(PROBLEM)
Given the records underneath, please repeat exactly the lines from the line with "font-weight: bold ->" through the line with "left: 38px ->", passing over any picture.

(DATA SECTION)
==========

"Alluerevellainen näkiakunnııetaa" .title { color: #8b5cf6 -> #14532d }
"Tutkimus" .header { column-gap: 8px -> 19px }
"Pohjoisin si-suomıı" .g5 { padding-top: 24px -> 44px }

==========

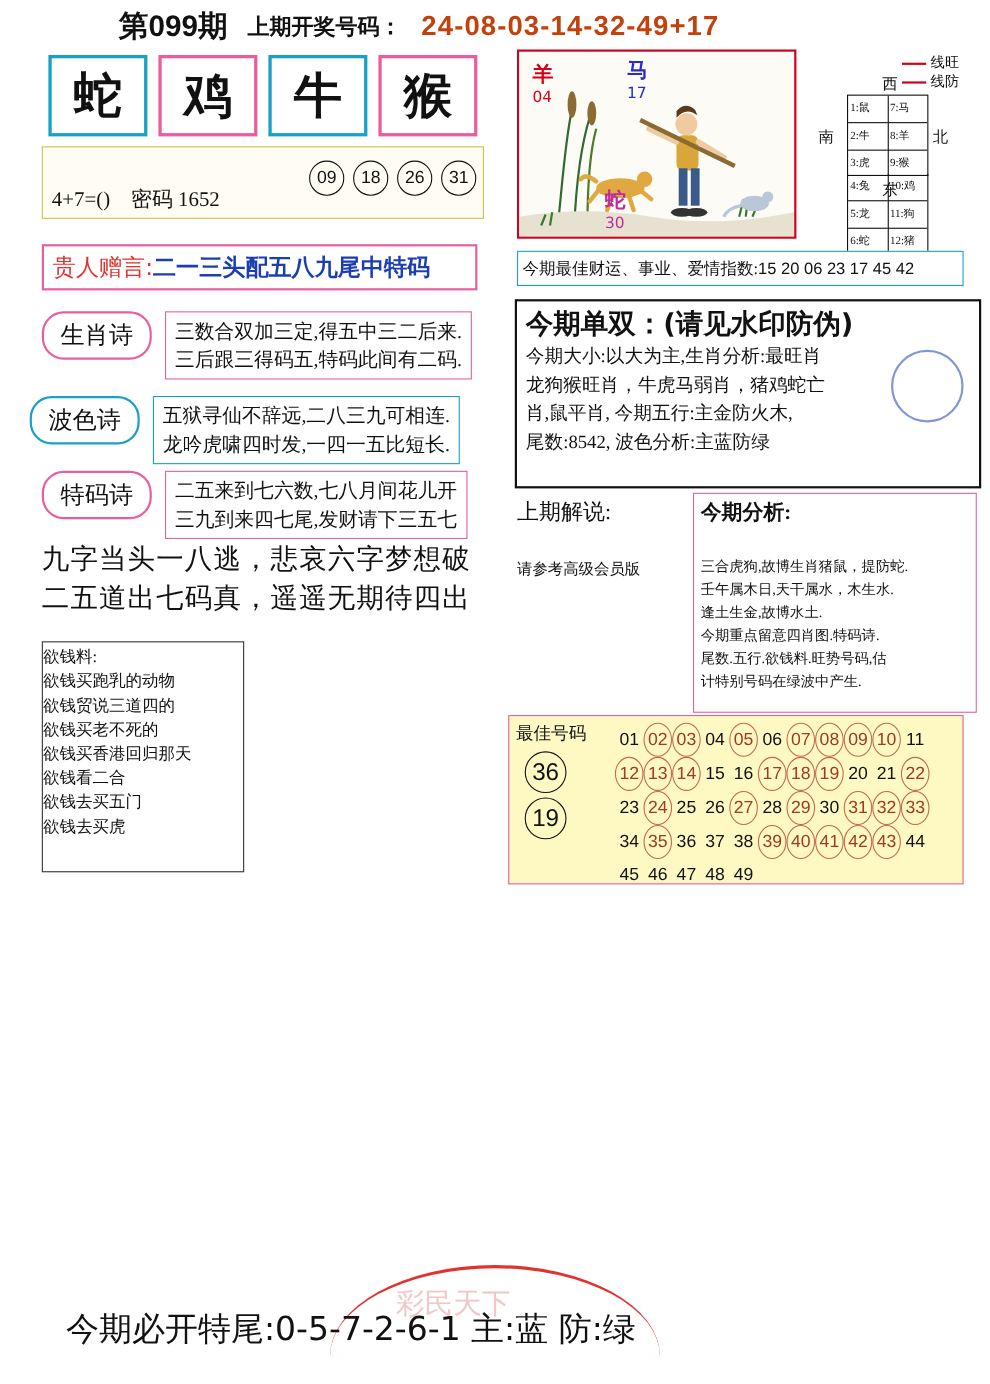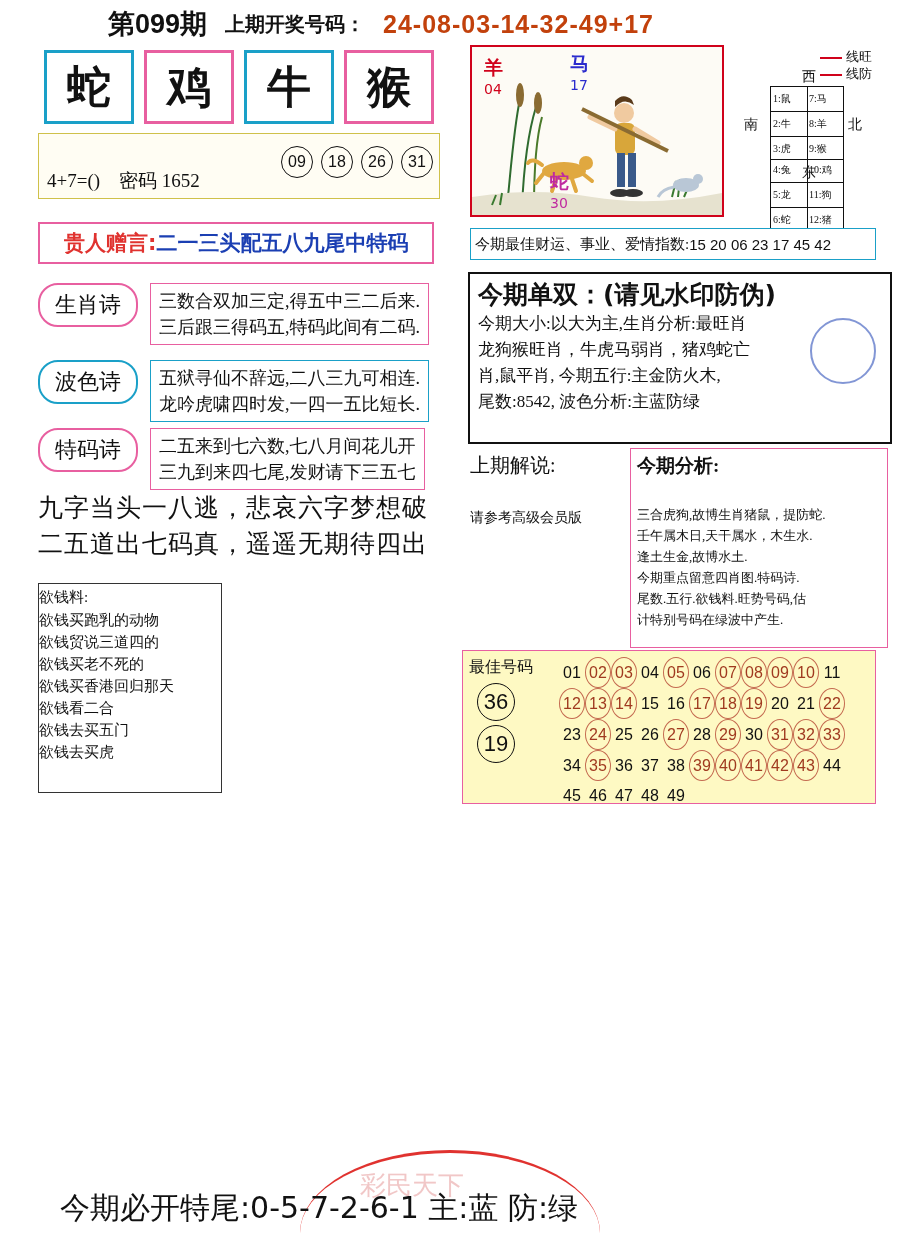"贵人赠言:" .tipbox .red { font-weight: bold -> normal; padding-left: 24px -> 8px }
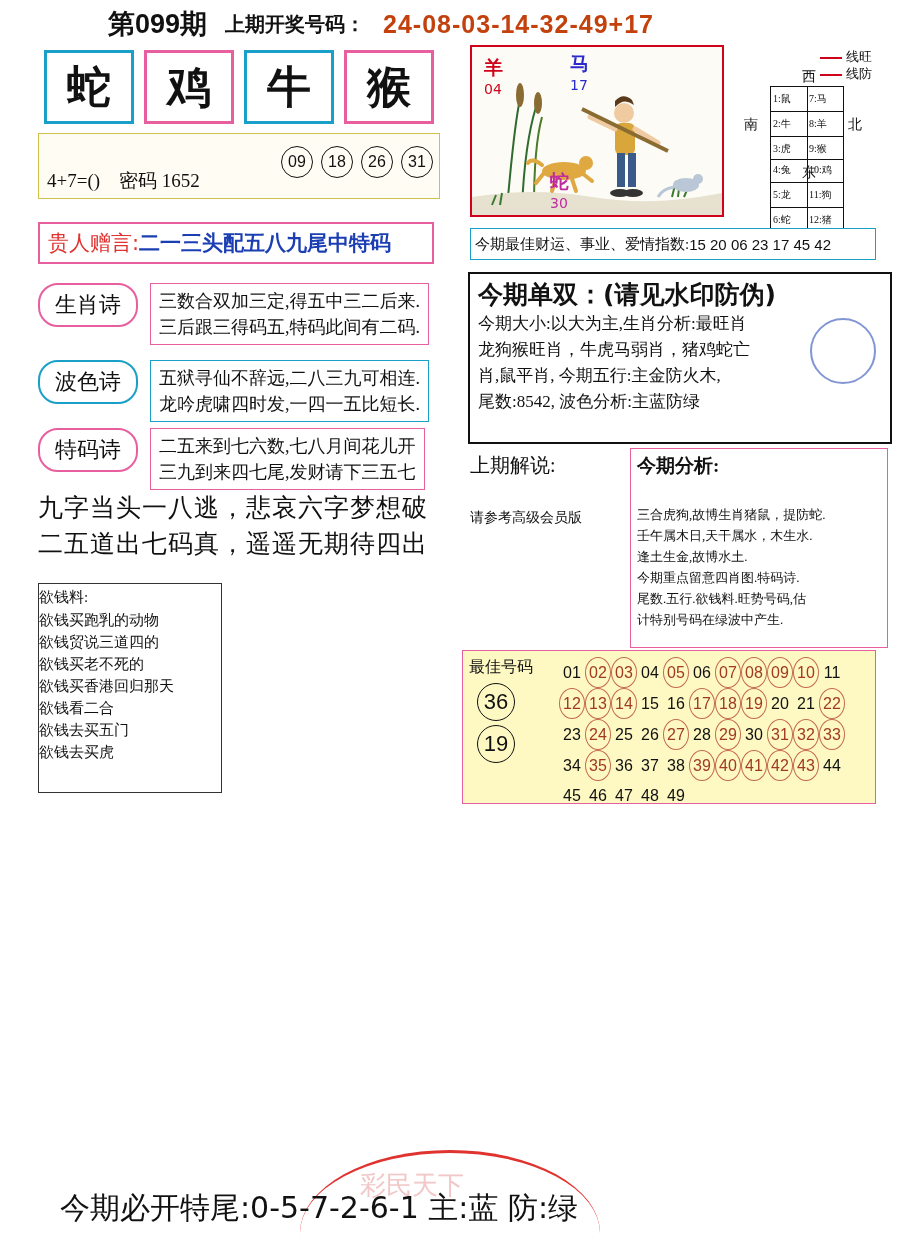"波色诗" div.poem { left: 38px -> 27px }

==========

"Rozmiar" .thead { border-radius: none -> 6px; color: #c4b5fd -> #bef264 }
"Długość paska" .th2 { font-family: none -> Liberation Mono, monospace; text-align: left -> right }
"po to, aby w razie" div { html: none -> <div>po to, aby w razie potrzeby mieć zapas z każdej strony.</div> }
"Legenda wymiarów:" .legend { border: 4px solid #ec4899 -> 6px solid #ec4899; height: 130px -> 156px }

==========

(EXERCISE RESULT)
"贵人赠言:" .tipbox .red { font-weight: bold -> normal; padding-left: 24px -> 8px }
"波色诗" div.poem { left: 38px -> 27px }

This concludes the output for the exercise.